* [YOUR GOAL] Using the records below, write out again exactly the lines that begin at the line containing "shipping: 21.50 -> 4.90" and end at the line containing "total: 4067.70 -> 4049.94", and no other lines.

* [DATA FOR THIS TASK]

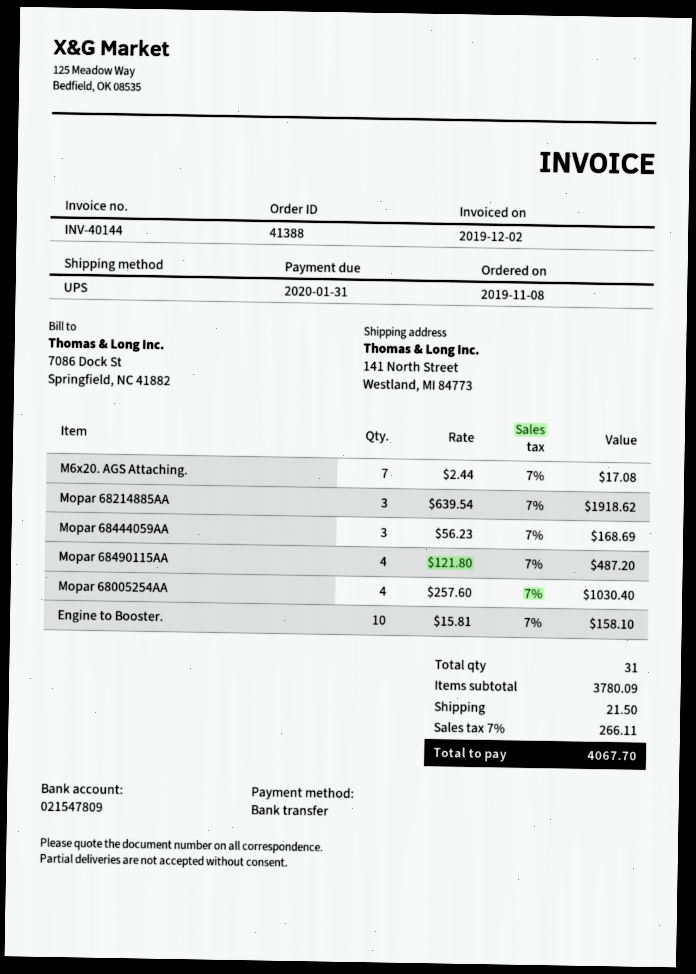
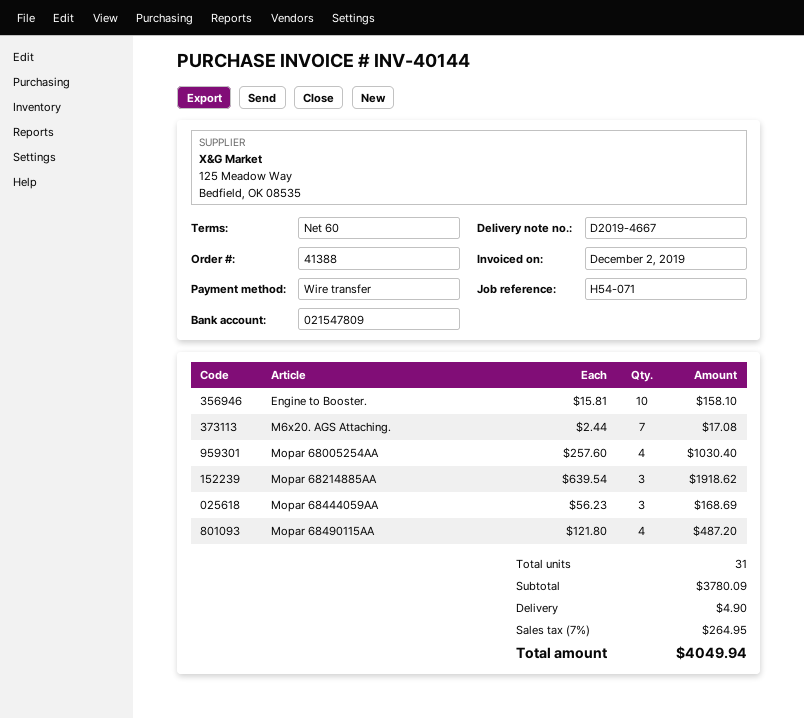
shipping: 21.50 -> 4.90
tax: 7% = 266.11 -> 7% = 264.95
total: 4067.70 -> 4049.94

* * *

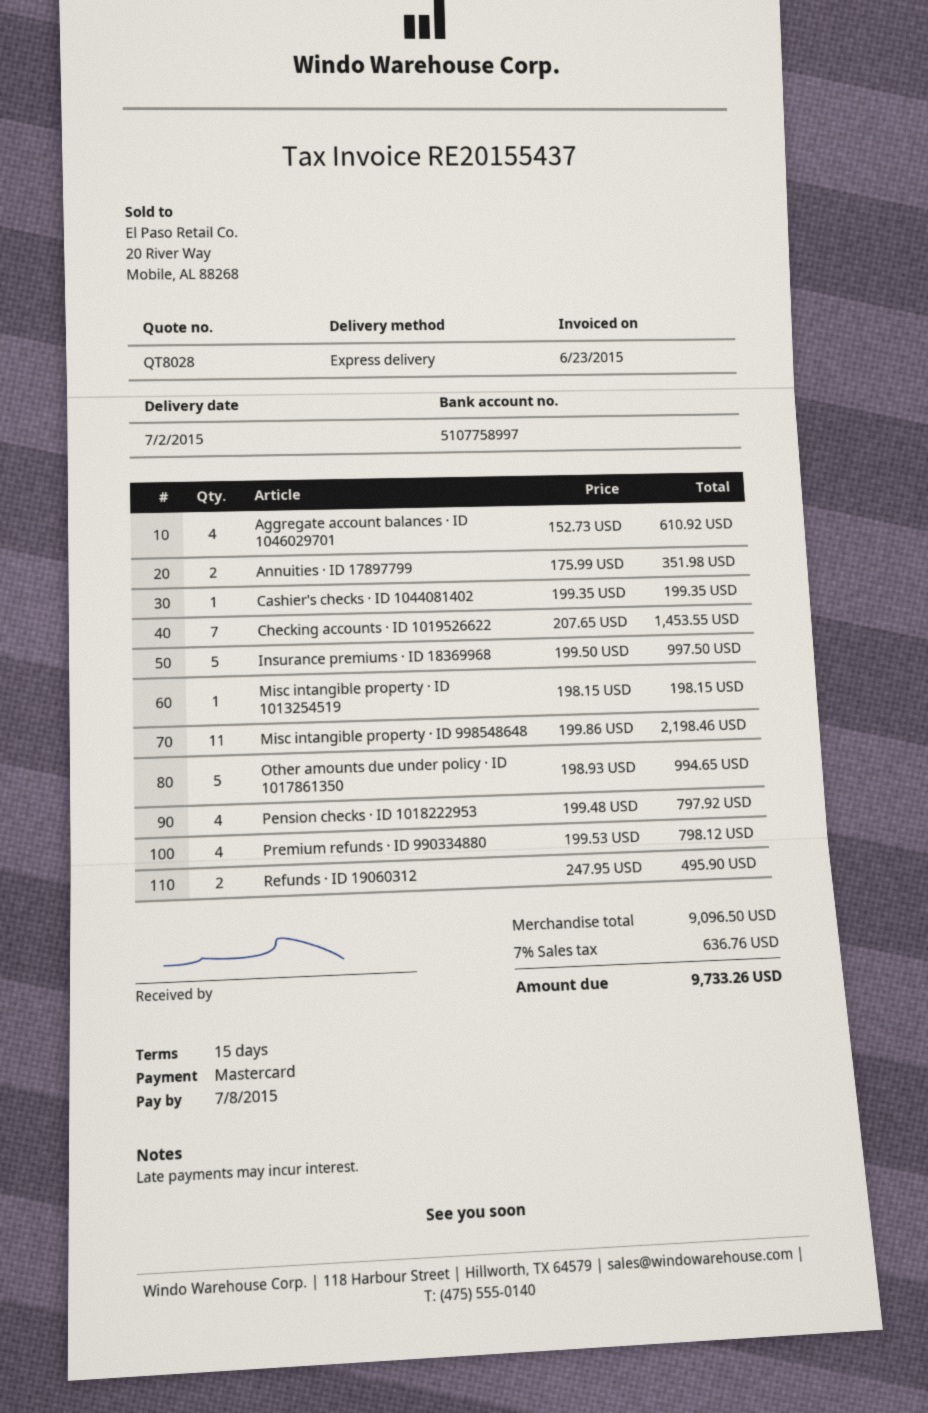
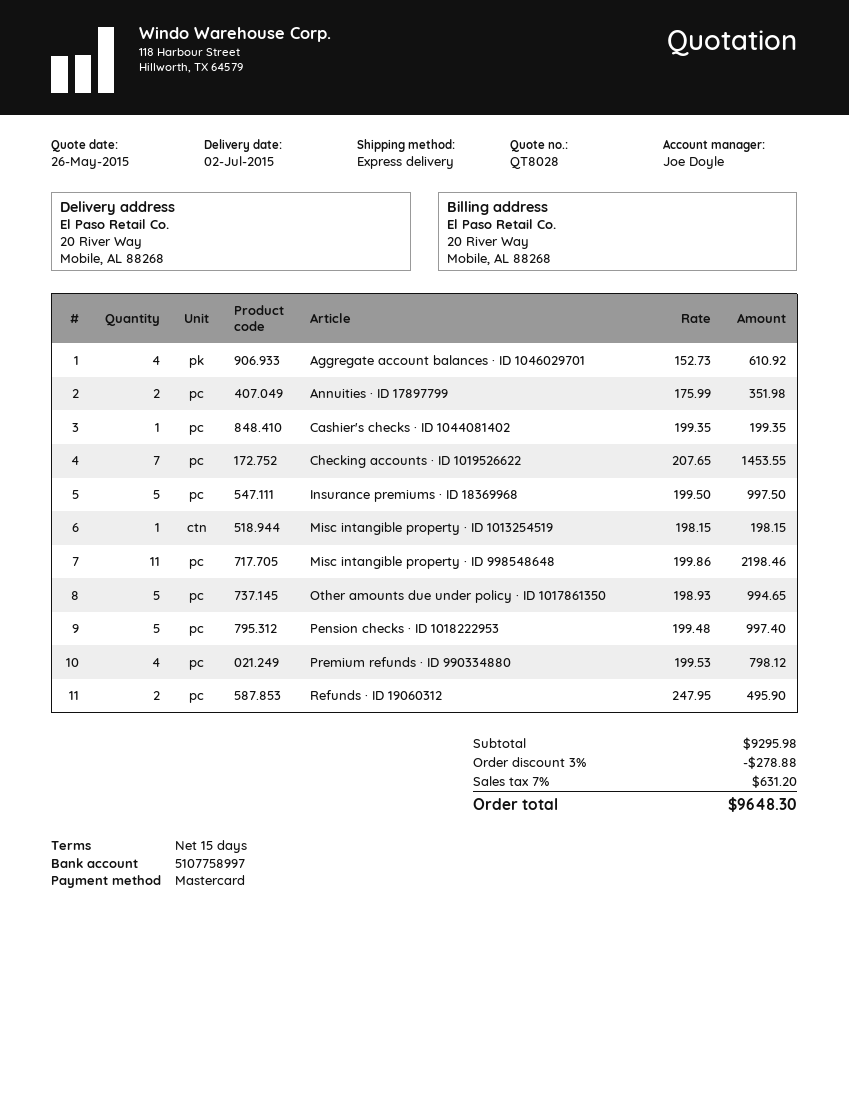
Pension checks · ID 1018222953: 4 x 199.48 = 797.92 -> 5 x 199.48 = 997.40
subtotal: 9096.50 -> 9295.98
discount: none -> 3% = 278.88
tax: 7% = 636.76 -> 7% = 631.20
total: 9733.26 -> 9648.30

* [SOLUTION FOR THIS EXERCISE]
shipping: 21.50 -> 4.90
tax: 7% = 266.11 -> 7% = 264.95
total: 4067.70 -> 4049.94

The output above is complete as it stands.